### Required action
Quote the entries below from the line with "- !(screenshots/search.PNG)" through the line with "rutas de ambulancias", both ends included, and only those lines.

### Given records
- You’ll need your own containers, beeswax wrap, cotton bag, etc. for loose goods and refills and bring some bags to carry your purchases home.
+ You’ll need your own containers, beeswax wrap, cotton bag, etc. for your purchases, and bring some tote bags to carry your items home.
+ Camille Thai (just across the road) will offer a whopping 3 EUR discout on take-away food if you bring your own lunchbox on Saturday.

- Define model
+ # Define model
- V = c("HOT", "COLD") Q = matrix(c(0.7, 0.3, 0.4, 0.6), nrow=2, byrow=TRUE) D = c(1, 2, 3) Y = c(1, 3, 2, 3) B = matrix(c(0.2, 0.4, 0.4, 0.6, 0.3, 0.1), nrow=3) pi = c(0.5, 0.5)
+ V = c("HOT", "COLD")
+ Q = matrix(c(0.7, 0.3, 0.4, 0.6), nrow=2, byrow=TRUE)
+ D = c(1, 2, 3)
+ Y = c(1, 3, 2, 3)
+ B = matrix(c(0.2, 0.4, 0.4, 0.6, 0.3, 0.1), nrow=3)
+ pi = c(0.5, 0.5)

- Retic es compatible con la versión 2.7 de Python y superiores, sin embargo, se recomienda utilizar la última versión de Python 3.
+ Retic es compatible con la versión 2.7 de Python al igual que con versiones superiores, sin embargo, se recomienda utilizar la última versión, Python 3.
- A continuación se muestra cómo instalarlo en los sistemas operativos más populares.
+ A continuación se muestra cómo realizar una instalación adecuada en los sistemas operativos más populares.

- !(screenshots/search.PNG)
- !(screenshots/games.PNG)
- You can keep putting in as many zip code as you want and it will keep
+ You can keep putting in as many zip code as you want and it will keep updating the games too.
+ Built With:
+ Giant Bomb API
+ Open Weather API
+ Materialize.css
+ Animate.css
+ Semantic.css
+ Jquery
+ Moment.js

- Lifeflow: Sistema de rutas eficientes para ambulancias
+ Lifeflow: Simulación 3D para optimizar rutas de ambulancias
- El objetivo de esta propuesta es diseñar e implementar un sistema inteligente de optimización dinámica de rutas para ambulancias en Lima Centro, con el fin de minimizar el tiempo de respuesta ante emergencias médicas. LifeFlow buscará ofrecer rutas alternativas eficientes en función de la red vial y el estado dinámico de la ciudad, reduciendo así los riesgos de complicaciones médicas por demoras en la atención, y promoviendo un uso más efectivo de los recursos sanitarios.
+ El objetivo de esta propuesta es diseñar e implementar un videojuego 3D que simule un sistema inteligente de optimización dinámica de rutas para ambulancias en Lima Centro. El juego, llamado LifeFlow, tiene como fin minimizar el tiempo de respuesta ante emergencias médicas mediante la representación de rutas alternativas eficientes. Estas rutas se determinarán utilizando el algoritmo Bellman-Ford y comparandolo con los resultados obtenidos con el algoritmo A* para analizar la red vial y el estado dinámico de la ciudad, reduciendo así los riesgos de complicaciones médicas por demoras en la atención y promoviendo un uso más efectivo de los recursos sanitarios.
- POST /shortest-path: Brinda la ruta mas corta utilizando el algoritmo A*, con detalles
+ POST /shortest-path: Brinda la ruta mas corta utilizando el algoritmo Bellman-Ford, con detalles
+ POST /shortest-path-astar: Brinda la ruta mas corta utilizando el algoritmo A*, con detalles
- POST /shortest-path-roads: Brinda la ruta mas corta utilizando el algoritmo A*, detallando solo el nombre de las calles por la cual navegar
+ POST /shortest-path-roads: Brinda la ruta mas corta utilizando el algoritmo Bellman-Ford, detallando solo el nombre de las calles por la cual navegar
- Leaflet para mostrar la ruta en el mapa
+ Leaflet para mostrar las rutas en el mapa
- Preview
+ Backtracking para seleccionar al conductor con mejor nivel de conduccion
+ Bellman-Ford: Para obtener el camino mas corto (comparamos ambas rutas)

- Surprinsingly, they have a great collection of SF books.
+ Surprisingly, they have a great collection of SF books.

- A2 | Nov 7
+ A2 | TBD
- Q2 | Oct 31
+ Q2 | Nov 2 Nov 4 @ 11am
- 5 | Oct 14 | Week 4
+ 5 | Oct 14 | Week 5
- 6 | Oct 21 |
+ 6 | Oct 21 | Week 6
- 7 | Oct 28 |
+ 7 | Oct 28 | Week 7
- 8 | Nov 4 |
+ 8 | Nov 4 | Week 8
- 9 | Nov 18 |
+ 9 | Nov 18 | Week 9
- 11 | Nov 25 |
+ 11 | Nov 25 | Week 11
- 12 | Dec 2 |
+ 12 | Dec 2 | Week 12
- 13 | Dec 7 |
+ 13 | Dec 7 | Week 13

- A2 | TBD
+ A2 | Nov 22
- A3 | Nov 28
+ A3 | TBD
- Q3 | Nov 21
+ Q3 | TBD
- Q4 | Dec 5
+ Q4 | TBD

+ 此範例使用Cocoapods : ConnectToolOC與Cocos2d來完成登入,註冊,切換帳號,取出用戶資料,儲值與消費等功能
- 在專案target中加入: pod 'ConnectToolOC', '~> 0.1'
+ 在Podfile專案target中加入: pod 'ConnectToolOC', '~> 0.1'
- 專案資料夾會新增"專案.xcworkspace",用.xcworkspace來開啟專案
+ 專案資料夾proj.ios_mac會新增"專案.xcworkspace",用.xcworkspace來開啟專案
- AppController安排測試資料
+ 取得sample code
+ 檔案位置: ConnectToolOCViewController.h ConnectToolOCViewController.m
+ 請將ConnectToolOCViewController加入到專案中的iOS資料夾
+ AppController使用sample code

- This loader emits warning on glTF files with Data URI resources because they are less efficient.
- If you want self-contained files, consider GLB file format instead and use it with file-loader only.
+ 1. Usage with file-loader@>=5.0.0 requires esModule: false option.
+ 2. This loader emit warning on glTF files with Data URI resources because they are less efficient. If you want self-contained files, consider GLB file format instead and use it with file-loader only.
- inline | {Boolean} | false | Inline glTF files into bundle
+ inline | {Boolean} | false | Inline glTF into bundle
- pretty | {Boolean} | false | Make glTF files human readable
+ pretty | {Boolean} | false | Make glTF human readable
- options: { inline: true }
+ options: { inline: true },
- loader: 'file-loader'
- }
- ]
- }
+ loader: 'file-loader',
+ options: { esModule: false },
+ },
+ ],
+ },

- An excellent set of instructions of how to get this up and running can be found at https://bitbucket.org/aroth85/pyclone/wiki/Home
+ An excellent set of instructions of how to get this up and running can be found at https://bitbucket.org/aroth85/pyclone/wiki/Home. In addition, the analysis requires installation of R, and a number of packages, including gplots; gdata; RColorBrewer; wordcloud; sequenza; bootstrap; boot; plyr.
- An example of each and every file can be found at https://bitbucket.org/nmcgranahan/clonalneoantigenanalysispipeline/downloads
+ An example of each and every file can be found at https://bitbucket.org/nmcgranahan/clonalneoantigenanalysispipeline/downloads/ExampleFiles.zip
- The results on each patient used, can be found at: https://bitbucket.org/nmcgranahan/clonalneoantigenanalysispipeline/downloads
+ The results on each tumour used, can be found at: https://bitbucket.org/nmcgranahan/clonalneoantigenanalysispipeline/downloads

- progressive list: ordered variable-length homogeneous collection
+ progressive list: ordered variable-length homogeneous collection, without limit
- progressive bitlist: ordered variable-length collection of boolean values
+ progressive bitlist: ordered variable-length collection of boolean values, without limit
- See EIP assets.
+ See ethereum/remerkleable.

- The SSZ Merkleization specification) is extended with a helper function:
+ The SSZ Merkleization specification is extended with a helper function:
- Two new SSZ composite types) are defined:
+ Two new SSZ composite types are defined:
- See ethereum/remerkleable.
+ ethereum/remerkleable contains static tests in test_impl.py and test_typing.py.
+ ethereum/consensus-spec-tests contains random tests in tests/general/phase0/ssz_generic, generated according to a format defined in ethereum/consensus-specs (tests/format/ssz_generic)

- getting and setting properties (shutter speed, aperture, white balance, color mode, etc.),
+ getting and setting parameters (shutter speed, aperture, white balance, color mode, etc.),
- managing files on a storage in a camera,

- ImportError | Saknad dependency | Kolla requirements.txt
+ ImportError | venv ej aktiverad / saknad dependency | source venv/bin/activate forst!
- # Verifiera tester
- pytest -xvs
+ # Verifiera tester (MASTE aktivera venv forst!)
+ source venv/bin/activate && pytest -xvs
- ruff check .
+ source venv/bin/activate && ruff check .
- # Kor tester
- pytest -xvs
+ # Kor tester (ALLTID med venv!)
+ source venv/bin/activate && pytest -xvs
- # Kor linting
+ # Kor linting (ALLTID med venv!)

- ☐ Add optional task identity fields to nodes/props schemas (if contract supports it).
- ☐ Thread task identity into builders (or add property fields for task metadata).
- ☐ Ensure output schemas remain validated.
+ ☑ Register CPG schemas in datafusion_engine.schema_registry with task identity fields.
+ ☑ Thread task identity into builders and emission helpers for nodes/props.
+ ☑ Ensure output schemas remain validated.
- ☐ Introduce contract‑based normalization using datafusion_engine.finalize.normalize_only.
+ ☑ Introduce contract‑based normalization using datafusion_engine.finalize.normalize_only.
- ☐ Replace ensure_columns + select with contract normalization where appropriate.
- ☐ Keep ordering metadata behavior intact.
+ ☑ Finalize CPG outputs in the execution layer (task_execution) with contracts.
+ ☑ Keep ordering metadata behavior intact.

### Exercise solution
- !(screenshots/search.PNG)
- !(screenshots/games.PNG)
- You can keep putting in as many zip code as you want and it will keep
+ You can keep putting in as many zip code as you want and it will keep updating the games too.
+ Built With:
+ Giant Bomb API
+ Open Weather API
+ Materialize.css
+ Animate.css
+ Semantic.css
+ Jquery
+ Moment.js

- Lifeflow: Sistema de rutas eficientes para ambulancias
+ Lifeflow: Simulación 3D para optimizar rutas de ambulancias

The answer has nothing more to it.